If a line in the entries includes "text", show that line.

◇ ◇ ◇ ◇ ◇ ◇ ◇

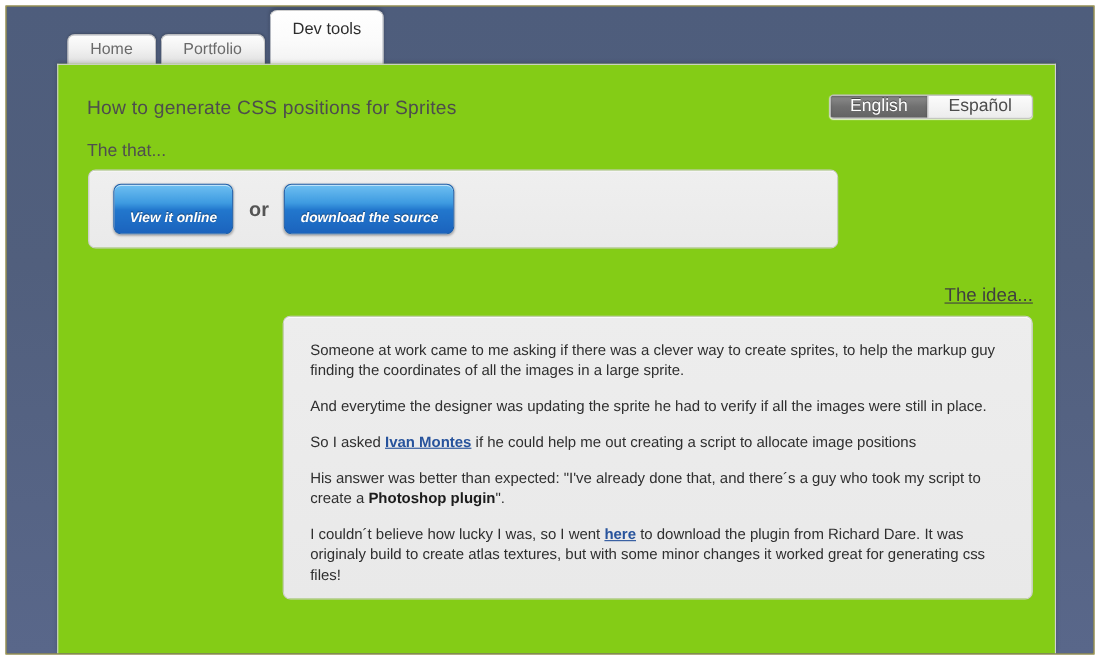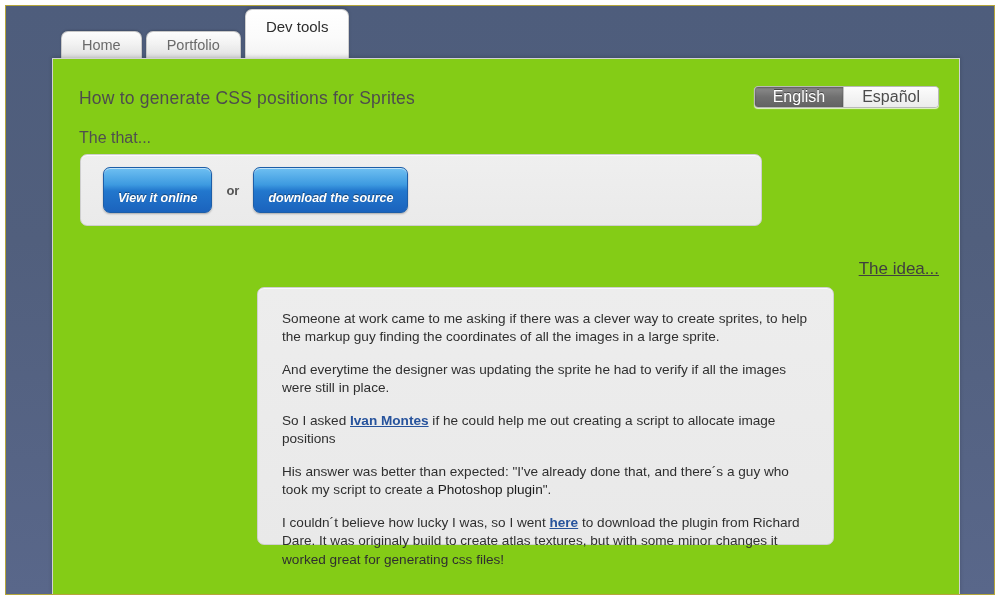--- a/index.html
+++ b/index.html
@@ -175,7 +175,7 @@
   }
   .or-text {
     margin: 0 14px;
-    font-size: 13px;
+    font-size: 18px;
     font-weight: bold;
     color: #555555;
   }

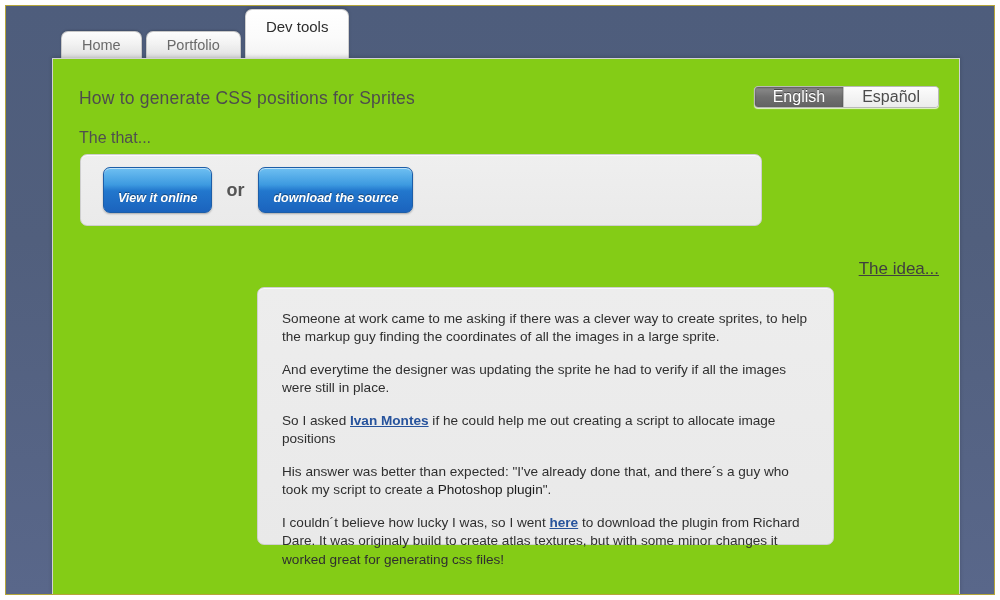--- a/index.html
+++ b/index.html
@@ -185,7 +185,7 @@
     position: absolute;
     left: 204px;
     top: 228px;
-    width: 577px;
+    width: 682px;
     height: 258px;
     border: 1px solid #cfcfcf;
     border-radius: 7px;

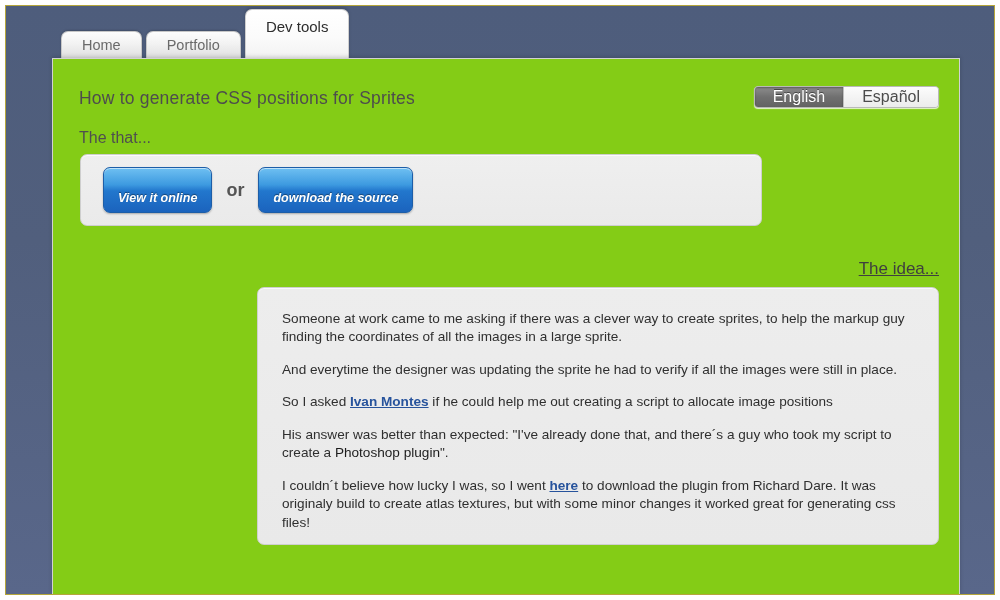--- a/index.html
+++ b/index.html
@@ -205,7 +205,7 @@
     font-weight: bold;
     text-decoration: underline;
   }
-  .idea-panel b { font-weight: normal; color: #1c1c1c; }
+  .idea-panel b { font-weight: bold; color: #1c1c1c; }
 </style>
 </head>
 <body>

◇ ◇ ◇ ◇ ◇ ◇ ◇

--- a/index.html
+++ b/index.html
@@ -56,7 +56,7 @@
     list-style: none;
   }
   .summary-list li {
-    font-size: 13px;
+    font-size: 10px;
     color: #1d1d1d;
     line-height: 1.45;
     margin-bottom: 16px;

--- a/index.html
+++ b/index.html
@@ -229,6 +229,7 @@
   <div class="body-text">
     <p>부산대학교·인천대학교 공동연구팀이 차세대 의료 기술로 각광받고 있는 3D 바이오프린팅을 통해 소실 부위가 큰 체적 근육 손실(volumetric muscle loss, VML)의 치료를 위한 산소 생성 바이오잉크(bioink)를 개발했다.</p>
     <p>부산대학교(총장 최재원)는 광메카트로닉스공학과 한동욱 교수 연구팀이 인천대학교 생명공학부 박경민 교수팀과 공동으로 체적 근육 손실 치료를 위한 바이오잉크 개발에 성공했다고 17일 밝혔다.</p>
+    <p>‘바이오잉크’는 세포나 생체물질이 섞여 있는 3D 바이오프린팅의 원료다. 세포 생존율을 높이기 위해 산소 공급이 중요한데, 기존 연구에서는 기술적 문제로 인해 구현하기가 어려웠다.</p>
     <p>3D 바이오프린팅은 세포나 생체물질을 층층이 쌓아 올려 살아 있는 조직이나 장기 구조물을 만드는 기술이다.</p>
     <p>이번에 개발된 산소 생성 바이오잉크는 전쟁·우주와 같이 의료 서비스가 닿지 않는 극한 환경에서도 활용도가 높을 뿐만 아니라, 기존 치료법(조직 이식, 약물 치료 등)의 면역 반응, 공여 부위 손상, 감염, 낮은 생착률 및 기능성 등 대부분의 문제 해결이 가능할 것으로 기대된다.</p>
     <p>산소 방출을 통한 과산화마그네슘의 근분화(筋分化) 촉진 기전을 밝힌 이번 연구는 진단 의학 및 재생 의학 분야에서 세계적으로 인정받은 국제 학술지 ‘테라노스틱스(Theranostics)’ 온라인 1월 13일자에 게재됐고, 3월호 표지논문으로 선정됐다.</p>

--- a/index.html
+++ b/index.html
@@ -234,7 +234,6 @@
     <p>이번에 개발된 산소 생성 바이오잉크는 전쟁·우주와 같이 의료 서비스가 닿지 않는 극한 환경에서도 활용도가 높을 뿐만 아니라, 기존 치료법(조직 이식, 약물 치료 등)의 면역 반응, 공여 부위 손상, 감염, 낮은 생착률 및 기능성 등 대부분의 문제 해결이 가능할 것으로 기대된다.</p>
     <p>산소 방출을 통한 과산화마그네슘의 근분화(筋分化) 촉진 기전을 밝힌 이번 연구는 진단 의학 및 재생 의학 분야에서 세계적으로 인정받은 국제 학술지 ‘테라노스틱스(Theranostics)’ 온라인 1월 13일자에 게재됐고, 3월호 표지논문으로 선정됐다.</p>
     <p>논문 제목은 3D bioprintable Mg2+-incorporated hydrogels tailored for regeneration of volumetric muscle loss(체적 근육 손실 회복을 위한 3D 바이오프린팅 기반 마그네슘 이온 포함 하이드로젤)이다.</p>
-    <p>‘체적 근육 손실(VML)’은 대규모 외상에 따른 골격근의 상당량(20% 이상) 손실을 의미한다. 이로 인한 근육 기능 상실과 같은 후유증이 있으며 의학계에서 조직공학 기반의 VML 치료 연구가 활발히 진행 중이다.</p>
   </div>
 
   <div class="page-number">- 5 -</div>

◇ ◇ ◇ ◇ ◇ ◇ ◇

- WRITTEN REPLY -
   .or-text {
     text-decoration: underline;
   <div class="body-text">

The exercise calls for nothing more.